Patient-and-Family centered performance measures focused on actionable processes of care for persistent or chronic critical illness.

Submitted by Louise Rose, RN, BN, ICU Cert, MN, PhD, FAAN

Advances in technology and adoption of efficacious interventions into clinical practice have improved intensive care unit (ICU) survival rates. However, approximately 10% of critically ill adults experience persistent or chronic critical illness. This results in protracted ICU length of stay, ongoing dependency on resource-intensive therapies, and long-term physical and cognitive deficits, complicating and prolonging recovery. Family members of these patients also experience enormous emotional distress.  Patients with persistent or chronic critical illness have unique and complex needs requiring a change in the clinical management plan and overall goals of care to a focus on rehabilitation, symptom relief, and in some cases, end-of-life care. Existing ICU care quality and tools, such as daily rounding checklists, are not sufficiently inclusive of actionable processes of care (i.e., care we can change) appropriate to patients with persistent or chronic critical illness. Further, these measures or tools have not been developed with the patient and family perspectives at the forefront.  Our project, partly funded by the Ontario Respiratory Care Society/The Lung Association, will address this gap by identifying care priorities and developing a tool to help us deliver care to improve the ICU experience for these patients and their family members.

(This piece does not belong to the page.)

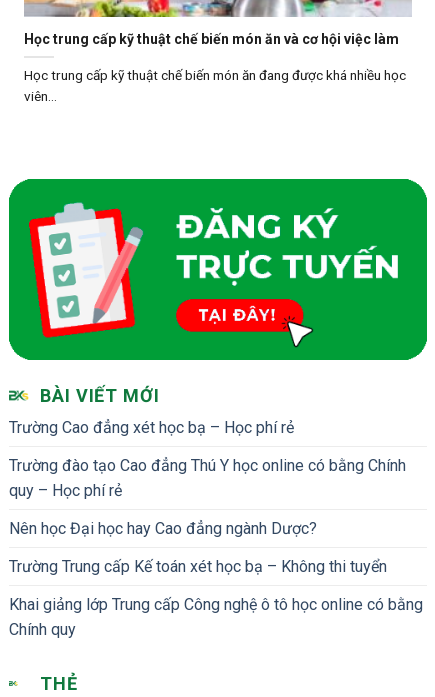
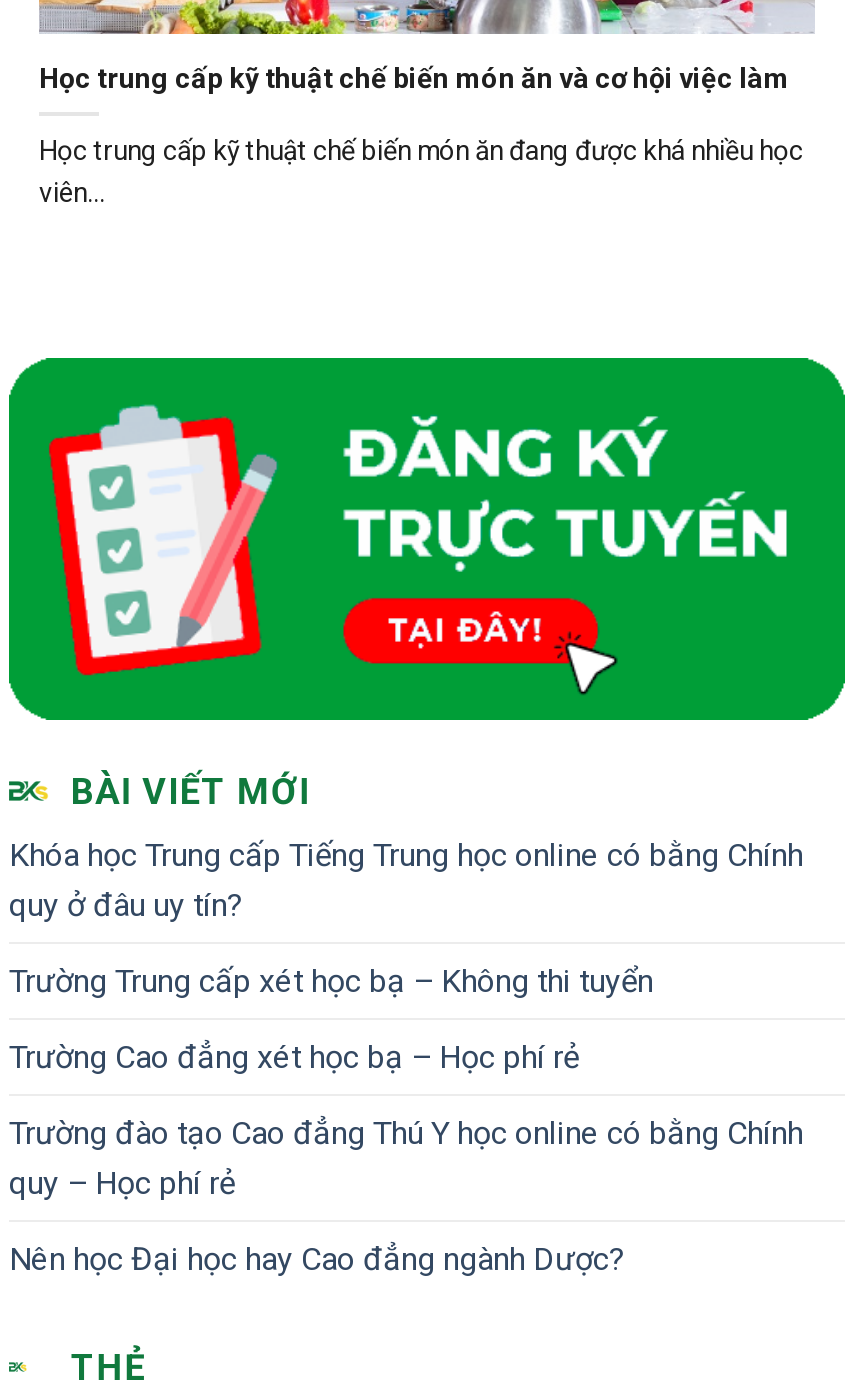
none -> [9,836,803,1000] Khóa học Trung cấp Tiếng Trung học online có bằng Chính | quy ở đâu uy tín? | Trường Trung cấp xét học bạ – Không thi tuyển
moved [9,418,406,538] -> [9,1038,803,1278]: Trường Cao đẳng xét học bạ – Học phí rẻ | Trường đào tạo Cao đẳng Thú Y học online có bằng Chính | quy – Học phí rẻ | Nên học Đại học hay Cao đẳng ngành Dược?
[9,557,423,639] Trường Trung cấp Kế toán xét học bạ – Không thi tuyển | Khai giảng lớp Trung cấp Công nghệ ô tô học online có bằng | Chính quy -> none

In this project we will answer the following research questions:

  1. What does the evidence base tell us about actionable processes of care for patients with persistent or chronic critical illness?
  2. What do survivors of persistent or chronic critical illness and their family recall about their ICU experience that can identify actionable processes of care of importance to them?
  3. What do ICU clinicians perceive to be important for the delivery of high-quality care to these patients and their family members?
  4. Which processes of care and outcomes are prioritized by key stakeholders including survivors of persistent or chronic critical illness, their family members, and the clinicians that treat them?

To answer these research questions, we have completed a systematic review of published evidence relating to our population of interest. This review has produced 36 actionable processes of care of potential relevance. We are now conducting narrative-based, loosely structured video interviews of ICU survivors and family members to help us identify ICU processes of care of importance to them. These interviews will be combined to generate a touch-point video – a research tool that helps identify aspects of care relevant to care recipients. This video will be shown to clinicians. Following, interviews will be conducted with them to identify aspects of care important to clinicians. We then intend to conduct a consensus ranking exercise to identify 8 to 10 actionable processes of care to be embedded into a daily rounding checklist for ICU patients with a length of stay over 7 days. Next steps of our research program will be to determine the feasibility and pilot test implementation of this daily rounding tool. If you know of an ICU survivor or family member that might be interested in participating in an interview or consensus exercise, or if you as a clinician would like to participate, for further information please contact Dr. Louise Rose – louise.rose@utoronto.ca.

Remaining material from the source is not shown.